Despite his success, it has been a bittersweet season for Smith. He transferred to Tennessee to be near his father, Billy, who died Sept. 19 of lung cancer.
"When I went home and really thought about it, I knew he would have been here," Smith said. "He would have wanted to be here for my first SEC game. That shot was for him."
Tyler credits his father for his unique skill set. As a freshman in high school, Smith moved from Texas ? where he was living with his younger brother and mother, Shawanda Kennedy ? to Pulaski, Tenn., to live with his father. Father and son had rarely seen each other up to that point, but they quickly became close.
Billy was a former star point guard at Giles County High, and he played for two years at Martin Methodist, an NAIA school in Pulaski. Billy spent hours with his son on the court, making him play multiple positions and teaching him everything he had learned.
"My Pops made me work on every part of my game," said Smith, who found out about his father's cancer shortly before he graduated from high school. "Dribbling, shooting and vision ? he taught me to see the entire court."
Soon after Billy's funeral, which was attended by all the Tennessee coaches, players and team managers, Tyler had two tear-drop tattoos placed an inch below his left eye so he would constantly be reminded of his father.
There was a time when Billy didn't want Tyler to go to Tennessee. Smith originally signed with the Vols in 2004, but after then-coach Buzz Peterson was replaced by Pearl, Smith asked to be released from his letter-of-intent. Tennessee refused, igniting some verbal sparring between Billy Smith and Pearl.
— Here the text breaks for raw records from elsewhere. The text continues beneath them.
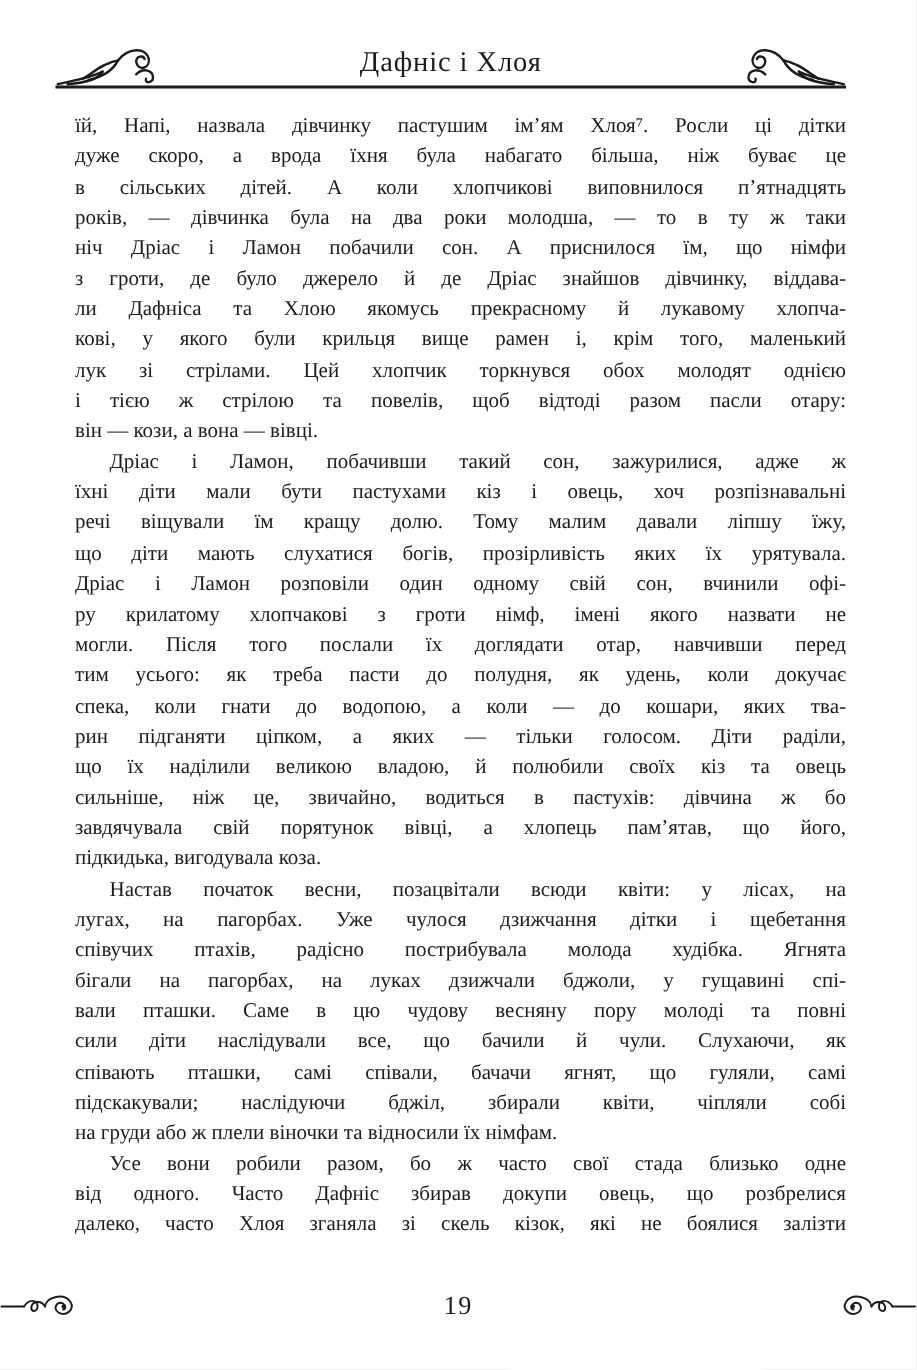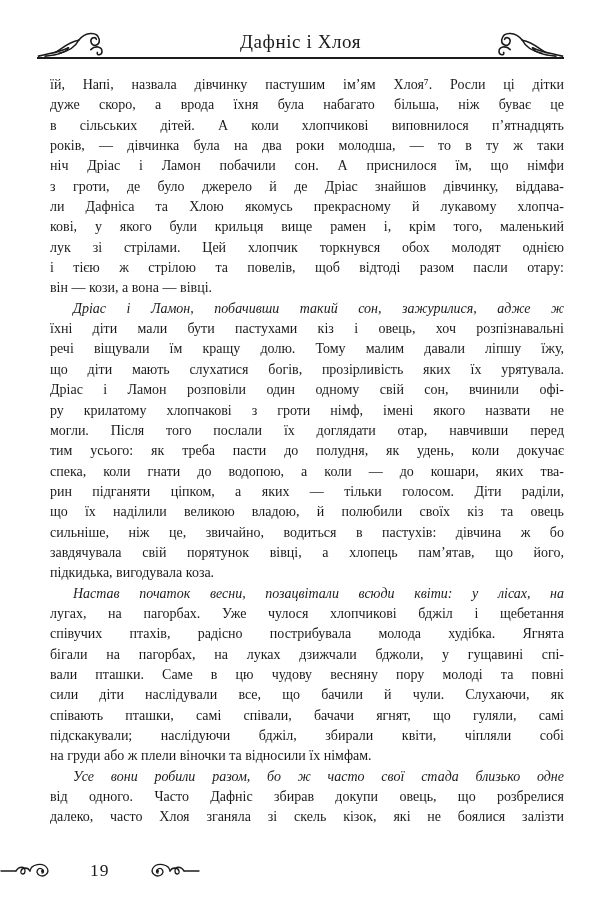--- a/index.html
+++ b/index.html
@@ -54,29 +54,29 @@
     line-height: 20.35px;
   }
   .para { margin: 0; }
   .line {
     text-align: justify;
     text-align-last: justify;
     white-space: normal;
     hyphens: none;
   }
   .line.line-end { text-align-last: left; }
-  .line.line-indent { text-indent: 23px; font-style: italic; }
+  .line.line-indent { text-indent: 23px; }
 
   
   .page-footer {
     position: absolute;
     top: 860px;
     left: 0; right: 0;
     display: flex;
-    justify-content: flex-start;
+    justify-content: space-between;
     align-items: center;
     gap: 32px;
   }
   .page-number {
     font-size: 17.5px;
     letter-spacing: 1px;
   }
   .footer-ornament { width: 58px; height: 18px; }
   .footer-ornament.right { transform: scaleX(-1); }
 </style>
@@ -135,21 +135,21 @@
         <div class="line">тим усього: як треба пасти до полудня, як удень, коли докучає</div>
         <div class="line">спека, коли гнати до водопою, а коли — до кошари, яких тва-</div>
         <div class="line">рин підганяти ціпком, а яких — тільки голосом. Діти раділи,</div>
         <div class="line">що їх наділили великою владою, й полюбили своїх кіз та овець</div>
         <div class="line">сильніше, ніж це, звичайно, водиться в пастухів: дівчина ж бо</div>
         <div class="line">завдячувала свій порятунок вівці, а хлопець пам’ятав, що його,</div>
         <div class="line line-end">підкидька, вигодувала коза.</div>
       </div>
       <div class="para">
         <div class="line line-indent">Настав початок весни, позацвітали всюди квіти: у лісах, на</div>
-        <div class="line">лугах, на пагорбах. Уже чулося хлопчикові бджіл і щебетання</div>
+        <div class="line">лугах, на пагорбах. Уже чулося дзижчання дітки і щебетання</div>
         <div class="line">співучих птахів, радісно пострибувала молода худібка. Ягнята</div>
         <div class="line">бігали на пагорбах, на луках дзижчали бджоли, у гущавині спі-</div>
         <div class="line">вали пташки. Саме в цю чудову весняну пору молоді та повні</div>
         <div class="line">сили діти наслідували все, що бачили й чули. Слухаючи, як</div>
         <div class="line">співають пташки, самі співали, бачачи ягнят, що гуляли, самі</div>
         <div class="line">підскакували; наслідуючи бджіл, збирали квіти, чіпляли собі</div>
         <div class="line line-end">на груди або ж плели віночки та відносили їх німфам.</div>
       </div>
       <div class="para">
         <div class="line line-indent">Усе вони робили разом, бо ж часто свої стада близько одне</div>

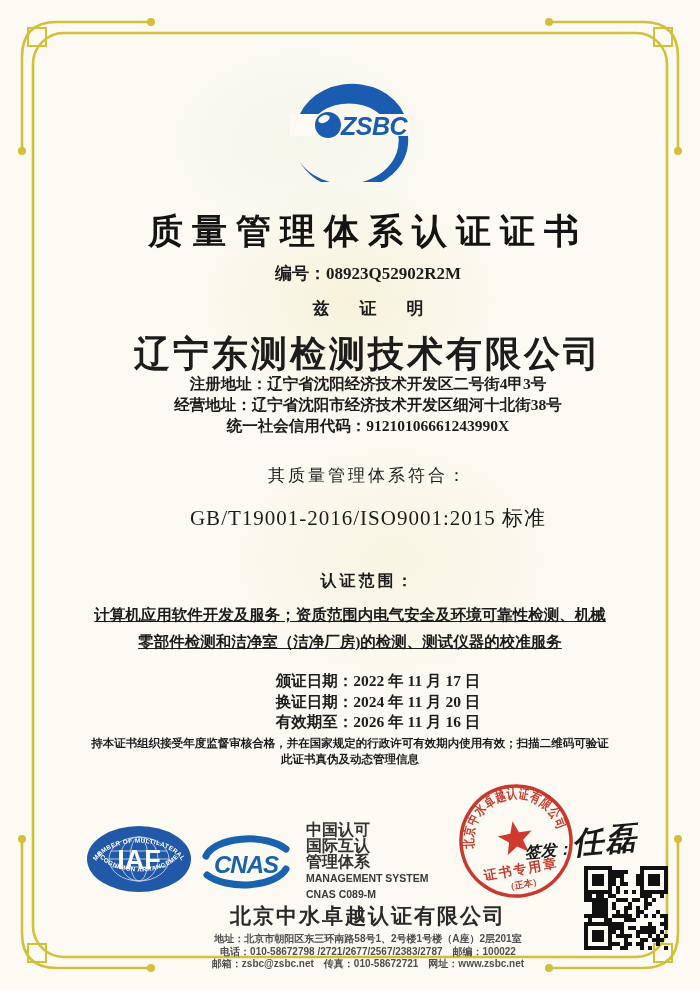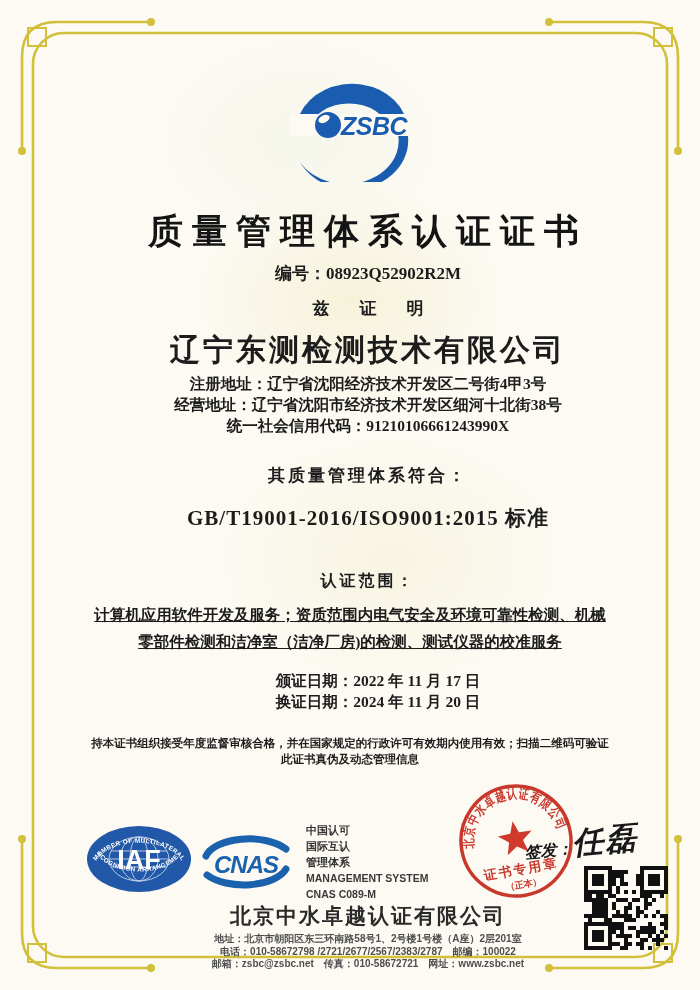--- a/index.html
+++ b/index.html
@@ -15,36 +15,36 @@
   }
   .abs { position:absolute; }
   .border-svg { position:absolute; left:0; top:0; width:700px; height:990px; }
   .center { left:0; width:700px; text-align:center;padding-left:36px; }
   .sans { font-family:"Liberation Sans", sans-serif; }
 
   .logo-wrap   { left:288px; top:72px; width:124px; height:110px; }
   .title       { top:208px; font-size:35px; font-weight:bold; letter-spacing:9px; color:#141414; }
   .cert-no     { top:262px; font-size:17px; font-weight:bold; }
   .hereby      { top:297px; font-size:17px; font-weight:bold; letter-spacing:30px; text-indent:30px; }
-  .company-name{ top:330px; font-size:30px; font-weight:bold; letter-spacing:3px; }
+  .company-name{ top:330px; font-size:36px; font-weight:bold; letter-spacing:3px; }
   .addr1       { top:374px; } .addr2 { top:395px; } .addr3 { top:416px; }
   .addr-line   { font-size:15.5px; font-weight:bold; }
-  .std-intro   { top:464px; font-size:17px; font-weight:bold; letter-spacing:3px; }
-  .std-value   { top:504px; font-size:21px; font-weight:bold; letter-spacing:1px; }
+  .std-intro   { top:464px; font-size:17px; font-weight:normal; letter-spacing:3px; }
+  .std-value   { top:504px; font-size:21px; font-weight:normal; letter-spacing:1px; }
   .scope-label { top:571px; font-size:16px; font-weight:bold; letter-spacing:3px; }
   .scope-text  { top:601px; padding:0 42px; font-size:15.5px; font-weight:bold; line-height:27px;text-decoration:underline; }
   .dates-wrap  { top:671px; }
   .dates       { display:inline-block; text-align:left; font-size:15.5px; font-weight:bold;
                  line-height:20.5px; transform:translateX(10px); }
   .notice      { top:736px; padding:0 36px; font-size:11.5px; font-weight:bold; line-height:15.5px; }
 
   .iaf-wrap    { left:85px;  top:824px; width:108px; height:70px; }
   .cnas-wrap   { left:200px; top:832px; width:92px;  height:60px; }
   .acc-text    { left:306px; top:822px; width:150px; text-align:left; }
-  .acc-cn      { font-size:11px; font-weight:bold; color:#333; line-height:16px; }
+  .acc-cn      { font-size:16px; font-weight:bold; color:#333; line-height:16px; }
   .acc-en      { font-family:"Liberation Sans", sans-serif; font-size:10.5px; font-weight:bold;
                  color:#3a3a3a; line-height:16px; }
 
   .seal-wrap   { left:452px; top:777px; width:128px; height:128px; opacity:.92; }
   .signature   { left:524px; top:820px; width:160px; transform:rotate(-5deg);
                  font-family:"DejaVu Serif", serif; color:#191919; text-align:left; }
   .sig-label   { font-size:16px; font-weight:bold; font-style:italic; }
   .sig-name    { font-size:31px; font-weight:bold; font-style:italic; letter-spacing:2px; }
   .qr-wrap     { left:584px; top:866px; width:84px; height:84px; }
 
@@ -103,20 +103,21 @@
   <div class="abs center scope-label">认证范围：</div>
   <div class="abs center scope-text">
     <div>计算机应用软件开发及服务；资质范围内电气安全及环境可靠性检测、机械</div>
     <div>零部件检测和洁净室（洁净厂房)的检测、测试仪器的校准服务</div>
   </div>
 
   <div class="abs center dates-wrap">
     <div class="dates">
       <div>颁证日期：2022 年 11 月 17 日</div>
       <div>换证日期：2024 年 11 月 20 日</div>
+      <div>有效期至：2026 年 11 月 16 日</div>
     </div>
   </div>
 
   <div class="abs center notice">
     <div>持本证书组织接受年度监督审核合格，并在国家规定的行政许可有效期内使用有效；扫描二维码可验证</div>
     <div>此证书真伪及动态管理信息</div>
   </div>
 
   <div class="abs iaf-wrap">
     <svg viewBox="0 0 108 70" width="108" height="70">

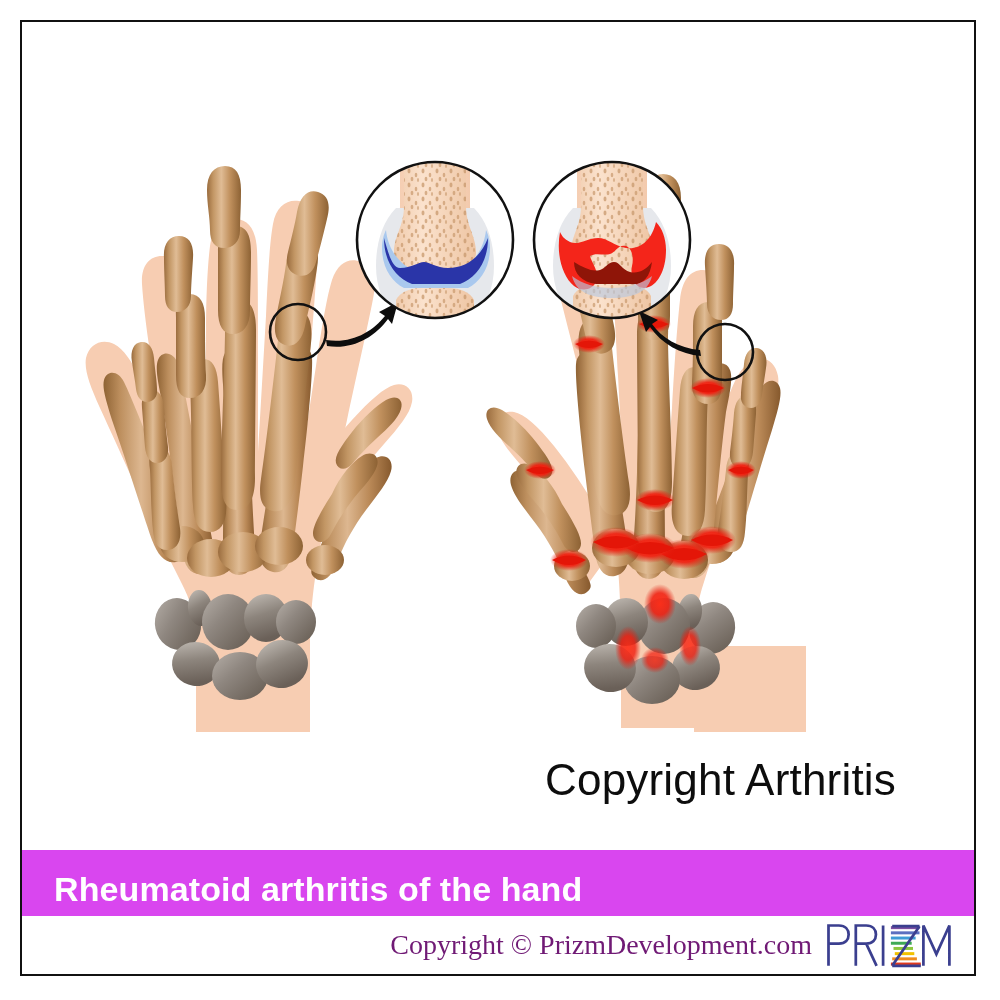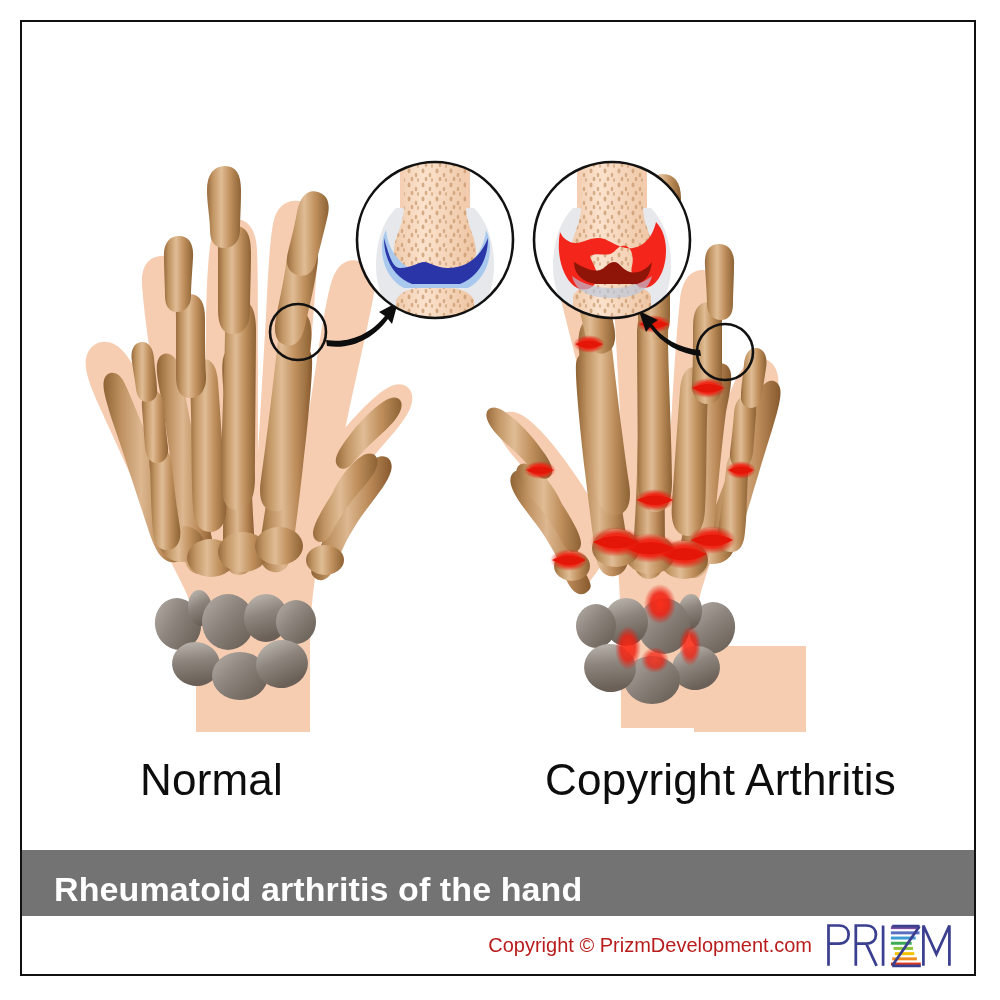--- a/index.html
+++ b/index.html
@@ -17,29 +17,29 @@
 
   
   .hand-label{position:absolute;color:#0d0d0d;font-size:44px;
               letter-spacing:.2px;white-space:nowrap;
               font-family:"Liberation Sans","DejaVu Sans",sans-serif;}
   #label-normal{left:140px;top:755px;}
   #label-ra{left:545px;top:755px;}
 
   
   #banner{position:absolute;left:22px;top:850px;width:952px;height:78px;
-          background:#737373;display:flex;align-items:center;}
+          background:#d946ef;display:flex;align-items:center;}
   #banner-text{color:#ffffff;font-size:34px;font-weight:bold;
                padding-left:32px;letter-spacing:.1px;white-space:nowrap;}
 
   
   #footer{position:absolute;left:22px;top:916px;width:952px;height:58px;
           background:#ffffff;display:flex;align-items:center;
           justify-content:flex-end;}
-  #copyright{color:#b91c1c;font-size:20px;padding-right:10px;white-space:nowrap;}
+  #copyright{color:#701a75;font-size:28px;padding-right:10px;white-space:nowrap;font-family:Liberation Serif, serif;}
   #logo{width:130px;height:50px;margin-right:22px;}
 </style>
 </head>
 <body>
 
 <div id="page">
 
   <div id="frame"></div>
 
   <svg id="canvas" viewBox="0 0 1000 1000">
@@ -403,21 +403,20 @@
 
         <path fill="#8f1508" d="M574,262 C584,268 592,272 600,270 C606,268 608,262 614,262 C620,262 622,270 630,272
                  C638,274 646,270 652,262 C650,278 642,286 630,284 L596,284 C582,282 574,274 574,262 Z"></path>
 
         <path fill="#b9c8de" opacity=".65" d="M572,276 C582,284 596,288 612,288 C628,288 642,284 652,276 C648,292 634,298 612,298 C590,298 576,292 572,276 Z"></path>
       </g>
       <circle cx="612" cy="240" r="78" fill="none" stroke="#111111" stroke-width="2.6"></circle>
     </g>
   </svg>
 
-  <div id="label-normal" class="hand-label">Normal</div>
 
   <div id="label-ra" class="hand-label">Copyright Arthritis</div>
 
   <div id="banner">
     <span id="banner-text">Rheumatoid arthritis of the hand</span>
   </div>
 
   <div id="footer">
     <span id="copyright">Copyright © PrizmDevelopment.com</span>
Tyler ended up not qualifying academically and spent the next season at a prep school, Chatham (Va.) Hargrave Military Academy. Plus, Billy was feeling better, and the cancer appeared to be gone.
After another series of recruiting visits, Tyler signed with Iowa over Kentucky and Pittsburgh. But midway through Tyler's freshman season, Billy learned that his cancer had returned. Tyler quickly decided he would move close to home as soon as possible. He finished the season averaging 14.9 points and 4.9 rebounds, numbers good enough to earn third-team All-Big Ten honors.
In the meantime, Pearl had transformed Tennessee into a national power with a high-flying style that recruits loved. Iowa released Smith from his scholarship in April, Billy Smith and Pearl reconciled and Tyler Smith enrolled in summer classes at Tennessee. The Vols petitioned the NCAA for a special hardship waiver in hopes that Smith would not have to sit out a year under transfer rules because of his father's health problems. The parties weren't sure the waiver would be granted, but Pearl called in July to let Tyler know he would be eligible this season.
"I was thinking we had a 50-50 chance," Smith said. "I thought I could use the time to work on my game. I'm still learning little things. But I didn't want to have to sit out and watch my teammates."
His teammates have grown particularly thankful that Smith is not a cheerleader this season.
"I don't ever want to think where we would be without Tyler," Howell said. "We'd be searching."
Thanks to Smith, they are searching for an SEC title and a berth in the Final Four.